ORC Files Comments on OSHA Proposed Rulemaking to Add a Column for Musculoskeletal Disorders

ORC filed comments to OSHA March 30, 2010 in response to its Notice of Proposed Rulemaking to restore a column to the OSHA 300 Log that employers would use to record work-related musculoskeletal disorders (MSDs).  This proposed rule would require employers to place a check mark in the MSD column, instead of the column they currently mark, if a case is an MSD that meets the Recordkeeping regulation's general recording requirements.  OSHA’s purpose in restoring the column is to improve the accuracy and completeness of national occupational injury and illness statistics; provide valuable and industry specific information to assist OSHA in effectively targeting its inspection, outreach, guidance and enforcement efforts to address workplace MSDs; and provide useful establishment-level information that will help both employers and employees readily identify the incidence of MSDs.

ORC commented that:

  • The column should help some employers develop a better understanding and appreciation of MSD-type conditions in the workplace.

  • The criteria for subjective symptoms given in the proposal should be clarified and tightened; applying current work-relationship and severity tests will not limit recordable MSD cases to those that are reasonably significant and reasonably connected to the workplace.  
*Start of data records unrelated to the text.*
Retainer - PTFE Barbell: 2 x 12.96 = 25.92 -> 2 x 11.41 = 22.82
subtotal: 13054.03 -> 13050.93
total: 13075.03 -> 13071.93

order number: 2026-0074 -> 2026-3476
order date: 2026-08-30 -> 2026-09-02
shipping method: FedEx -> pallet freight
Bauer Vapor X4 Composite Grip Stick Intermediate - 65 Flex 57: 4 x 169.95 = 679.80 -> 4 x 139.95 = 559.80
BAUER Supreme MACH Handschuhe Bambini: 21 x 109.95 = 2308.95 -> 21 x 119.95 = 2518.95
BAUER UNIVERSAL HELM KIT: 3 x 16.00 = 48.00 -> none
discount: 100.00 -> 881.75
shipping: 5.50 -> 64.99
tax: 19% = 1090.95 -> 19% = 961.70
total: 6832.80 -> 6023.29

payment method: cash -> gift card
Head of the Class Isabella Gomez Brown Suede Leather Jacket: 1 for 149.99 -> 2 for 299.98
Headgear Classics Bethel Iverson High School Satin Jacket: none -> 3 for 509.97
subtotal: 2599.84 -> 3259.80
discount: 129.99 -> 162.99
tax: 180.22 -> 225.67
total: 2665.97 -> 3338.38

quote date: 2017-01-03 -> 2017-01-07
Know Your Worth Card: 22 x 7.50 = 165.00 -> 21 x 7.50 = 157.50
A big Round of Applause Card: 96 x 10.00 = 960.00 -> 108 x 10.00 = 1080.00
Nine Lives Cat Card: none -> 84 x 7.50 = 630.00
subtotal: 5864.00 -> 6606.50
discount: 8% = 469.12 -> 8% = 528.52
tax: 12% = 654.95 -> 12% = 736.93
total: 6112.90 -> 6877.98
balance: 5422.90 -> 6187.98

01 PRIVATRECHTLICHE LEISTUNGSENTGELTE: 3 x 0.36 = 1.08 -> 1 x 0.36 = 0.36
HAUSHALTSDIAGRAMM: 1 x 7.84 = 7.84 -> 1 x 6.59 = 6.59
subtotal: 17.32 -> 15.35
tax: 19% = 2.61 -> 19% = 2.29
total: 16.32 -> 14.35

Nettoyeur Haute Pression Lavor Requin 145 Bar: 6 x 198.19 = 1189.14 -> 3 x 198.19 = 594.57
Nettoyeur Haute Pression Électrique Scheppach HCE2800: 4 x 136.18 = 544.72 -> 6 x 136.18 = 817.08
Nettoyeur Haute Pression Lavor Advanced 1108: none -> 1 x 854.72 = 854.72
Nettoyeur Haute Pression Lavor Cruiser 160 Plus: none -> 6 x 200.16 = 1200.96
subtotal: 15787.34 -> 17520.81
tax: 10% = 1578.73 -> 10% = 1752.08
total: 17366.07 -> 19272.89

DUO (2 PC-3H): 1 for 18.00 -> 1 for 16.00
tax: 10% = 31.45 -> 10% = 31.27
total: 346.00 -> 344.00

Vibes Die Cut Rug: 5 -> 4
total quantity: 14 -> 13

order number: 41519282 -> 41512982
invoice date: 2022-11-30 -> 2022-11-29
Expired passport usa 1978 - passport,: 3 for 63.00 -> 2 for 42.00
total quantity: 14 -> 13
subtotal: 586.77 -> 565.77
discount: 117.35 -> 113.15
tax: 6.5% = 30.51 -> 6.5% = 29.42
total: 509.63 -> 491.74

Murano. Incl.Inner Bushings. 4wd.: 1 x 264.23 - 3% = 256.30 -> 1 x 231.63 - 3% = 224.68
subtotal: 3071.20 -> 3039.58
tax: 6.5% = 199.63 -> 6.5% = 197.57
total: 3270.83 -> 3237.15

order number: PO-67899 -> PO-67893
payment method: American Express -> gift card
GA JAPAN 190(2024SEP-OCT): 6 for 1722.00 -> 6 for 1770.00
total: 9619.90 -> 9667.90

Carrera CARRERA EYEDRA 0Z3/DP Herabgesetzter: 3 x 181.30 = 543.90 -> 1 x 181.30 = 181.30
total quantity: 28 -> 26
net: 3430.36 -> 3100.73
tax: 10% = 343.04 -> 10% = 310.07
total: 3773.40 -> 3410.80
  • The current preventive transfer interpretation, which OSHA proposes to eliminate, is critical for keeping inconsequential soft-tissue cases off the OSHA Log.

  • The time frame for the proposed rule to take effect is too short to allow employers sufficient time to train their staff and modify their systems to collect and process the data.

ORC further advised OSHA that reporting requirements are truly sustainable only when the reporting mechanics are not overly cumbersome and when the recording criteria are understandable and seem fair and sensible.  Criteria that make virtually every minor discomfort potentially OSHA recordable will never achieve OSHA’s stated objectives.

The full text of ORC’s comments is attached below.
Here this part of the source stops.